Eastwood: No, I said I was going to murder the rest of you, change my name and spend the rest of my days as a painter in Brazil.

    • One can attribute this to the nature of the comic itself: EN's setting is, for all effects and purposes, already dark and edgy enough. This means the authors can stretch the drama a bit without it being detrimental to the comedy (as seen in the Morth Arc).
  • Twisted Kaiju Theater, although (a) the sophomoric humor refuses to stay completely out of the more serious arcs, and (b) the series continues to have strictly-for-laughs one-shots between arcs. Despite this the comic does stray into dark territory at various points and ends up dealing with mature themes like death, betrayal, morality, sacrifice, and political ethics.
  • Zebra Girl has undergone this transition.
  • And Shine Heaven Now underwent this, although it is justified in this case: the creator intended her comic to lead to the darker canon manga.
    • Actually lampshaded a bit: When Millennium asked when they would make their comic appearance, Erin had said that she couldn't go on to the main (canon) storyline until the identity of The She was revealed. Indeed, with her identity as the remains of Mina Harker revealed, Erin proceeded to head for the main plot.
  • Wapsi Square undergoes a transition from a light-hearted slice-of-life comedy, to a dark, supernatural drama where the main character has to save the world from a quasi-apocalypse; dropping nearly all of it's supporting cast in the process (although a few do pop in for cameos from time to time), and leaving a large number of unresolved subplots. Aspects of this were hinted at early in the series; but were mostly off-hand comments prior to the appearance of the "Golem Girls"; whose addition to the cast denote the transition point (although it takes a bit longer for the change to really manifest).
  • Apple Geeks started out—and is still described on this wiki—as "a Slice of Life comic with a few surreal elements," primarily Cloudcuckoolander Hawk, straight man Jayce, and various friends. Then Hawk turned out to be a tinkerer/inventor who made Robot Girl Eve, Jayce turned out to have a military-industrialist father who was interested in the technology, Gina had martial-arts champion parents, and even the seven-year-old Alice babysits for wants Hawk dead and has a mother who might be a witch and who caused a Freaky Friday.
  • 8-Bit Theater, while remaining a comedy strip, has had a few of what could be called "Cerebus Arcs". It dipped into it during the battle against Lich, and went quite a bit deeper into it during the battle against Kary, which resulted in Black Belt's death. It seems to be there again, although in 8-Bit Theater's case, it tends to abandon the Cerebus arcs abruptly. It's also been known to tease and then not deliver Cerebus arcs, such as the "battle" against Kraken.
    • Though another possible example could be the Light Warriors themselves.
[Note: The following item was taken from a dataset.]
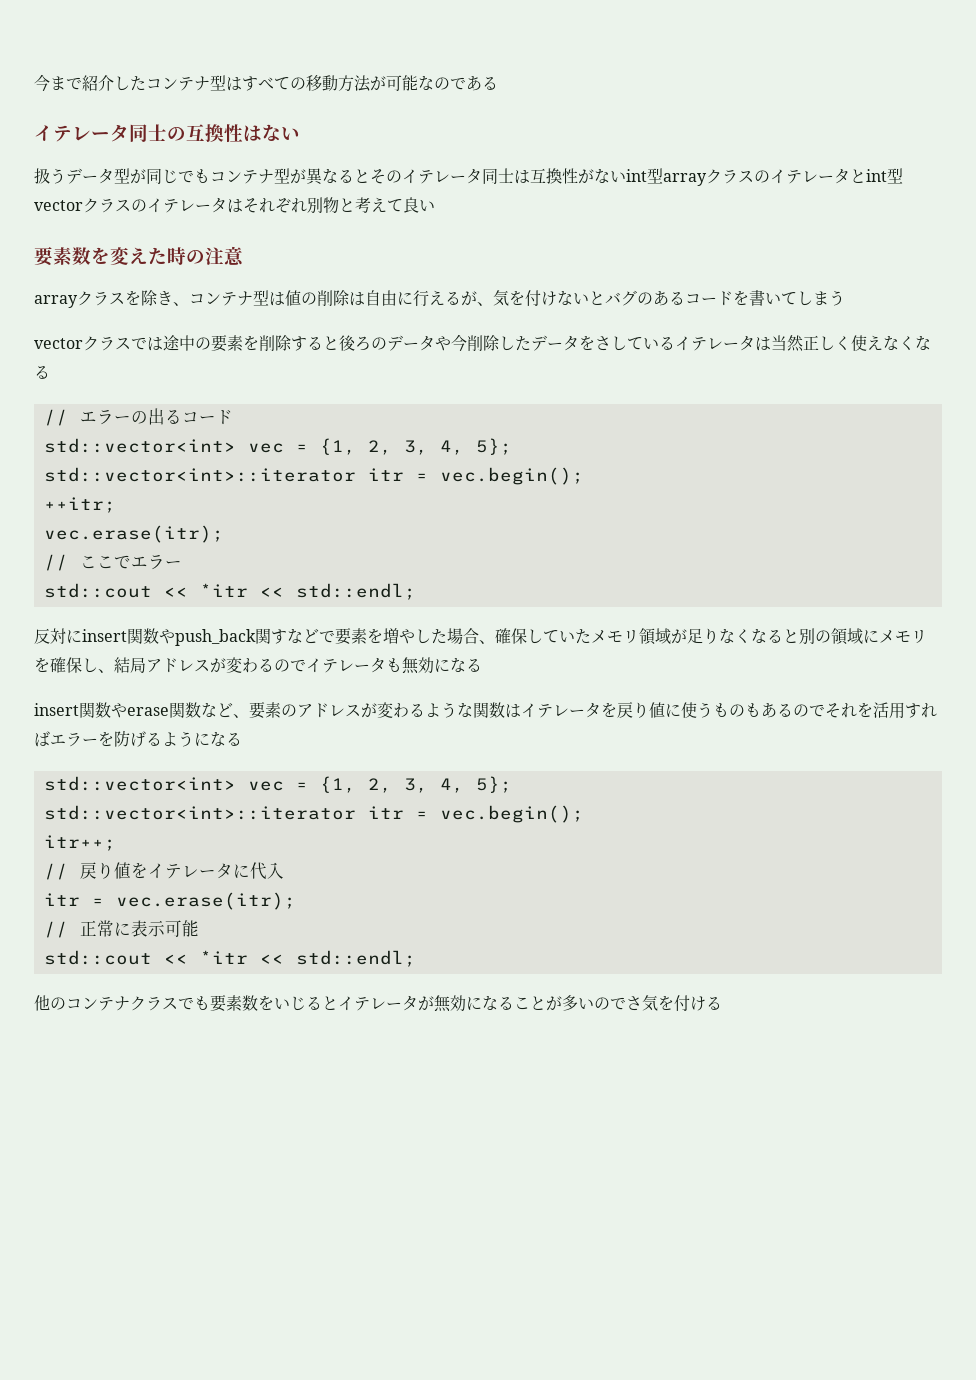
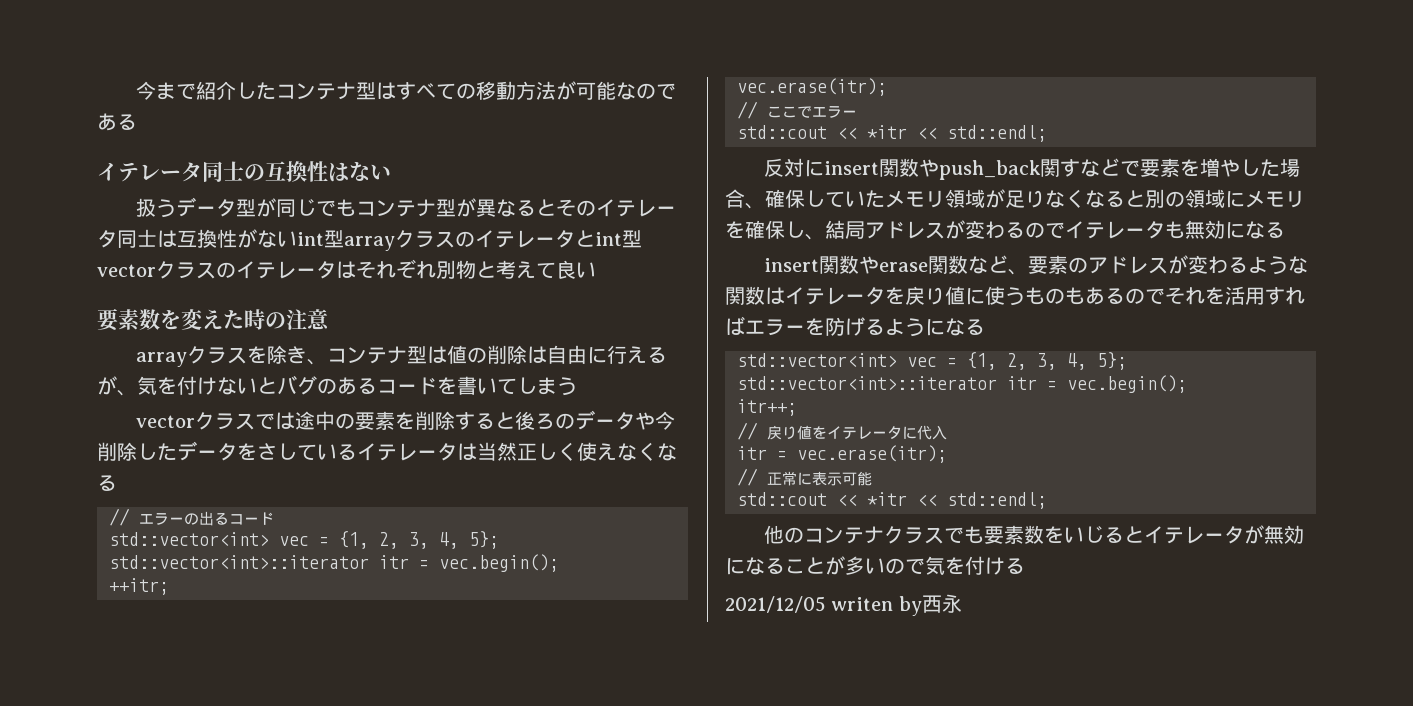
[626,996,642,1011] さ -> (925, 566) none
(722, 1003) none -> [725,594,962,616] // 2021/12/05 writen by西永

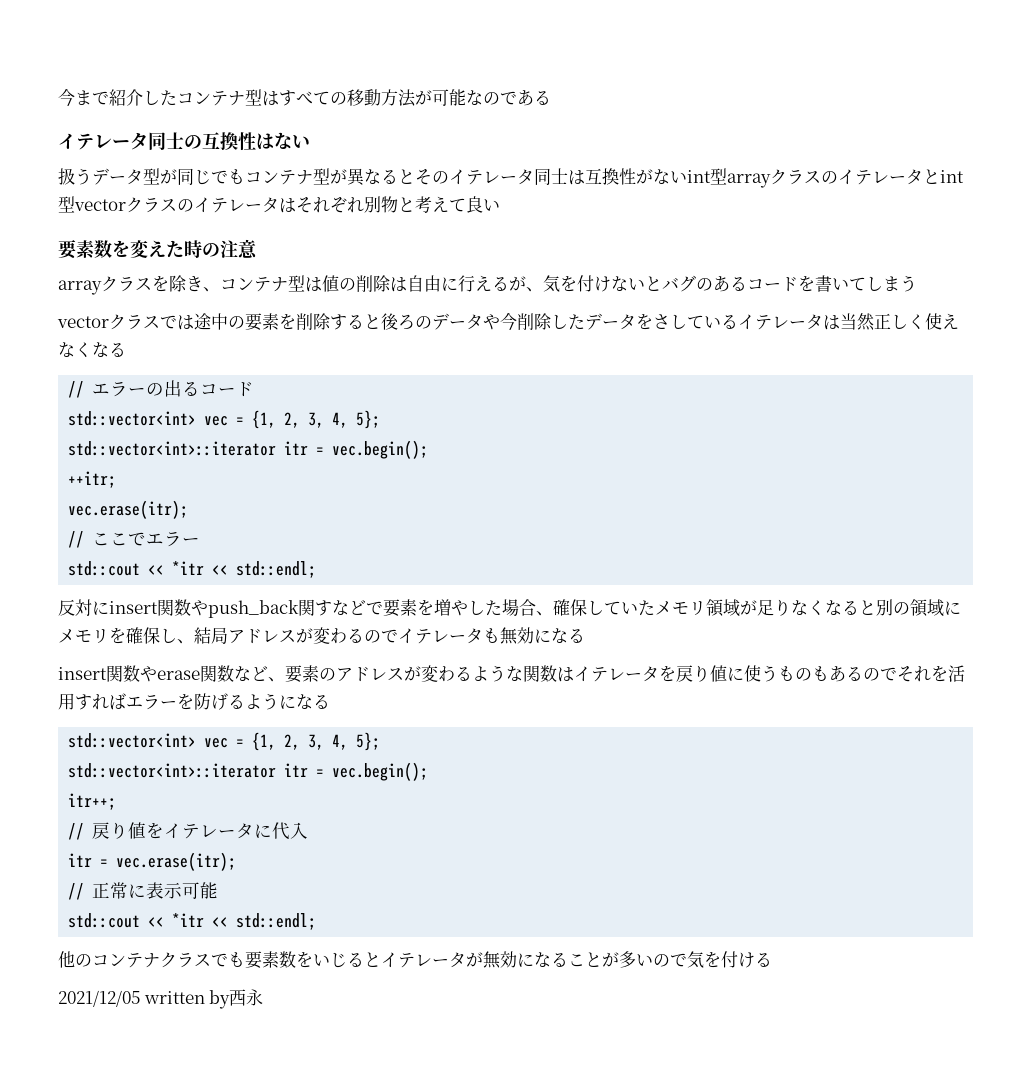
[831,597,894,611] writen -> [143,991,205,1004] written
They change from being relatively harmless characters who are comedic as result of extreme character flaws, to THE worst people their world has ever seen. Fighter goes from merely being stupid to an enabler. Red Mage, originally so deluded regarding the power of D&D rules that he was too incompetent to implement his terrible plans, has become more powerful, but not smarter, resulting in brilliant train-wrecks. Thief has remained relatively the same throughout the strip, but was always a greedy sociopath; the only difference later on is that he manages to convince Red Mage, Black Mage and sometimes even Fighter to assist him. Then there's Black Mage, who was always hell bent on destroying everything in existence, but was previously too weak to harm anything, as exemplified by his only powerful spell which he only has the strength to cast once a day, and even then with horrible aim.
    • The final arc of the comic manages the remarkable feat of completely undoing any and all acts of Cerebus that had previously occurred, first by having Sarda de-level the Light Warriors, effectively pressing the Reset Button on their capability to commit atrocities, then having Sarda turn into Chaos, the original Big Bad of the game and comic, and finally by having Chaos defeated in an Anticlimax of epic proportions. But this is Brian Clevinger we're talking about here, who firmly believes that the best joke is the one played on the reader.
  • Sequential Art Twice the artist has taken a few months to due long arc stories involving our plucky characters combating dangerously powerful adversaries like the Denizens or Oz, only to have that conflict resolved and go right back to the "Gag-A-Day" Format.
  • Slightly Damned started out as a lighthearted, comedic story about Rhea and Buwaro's adventures in hell. And then Sakido died.
    • This was the author's intention all along. The first arc of the comic was meant to get the reader attached to the characters, and Sakido's death was planned from the very beginning. While certainly more dramatic than it had been up to that point (and getting even more dramatic recently), the comic is still very humorous and lighthearted in tone for the most part.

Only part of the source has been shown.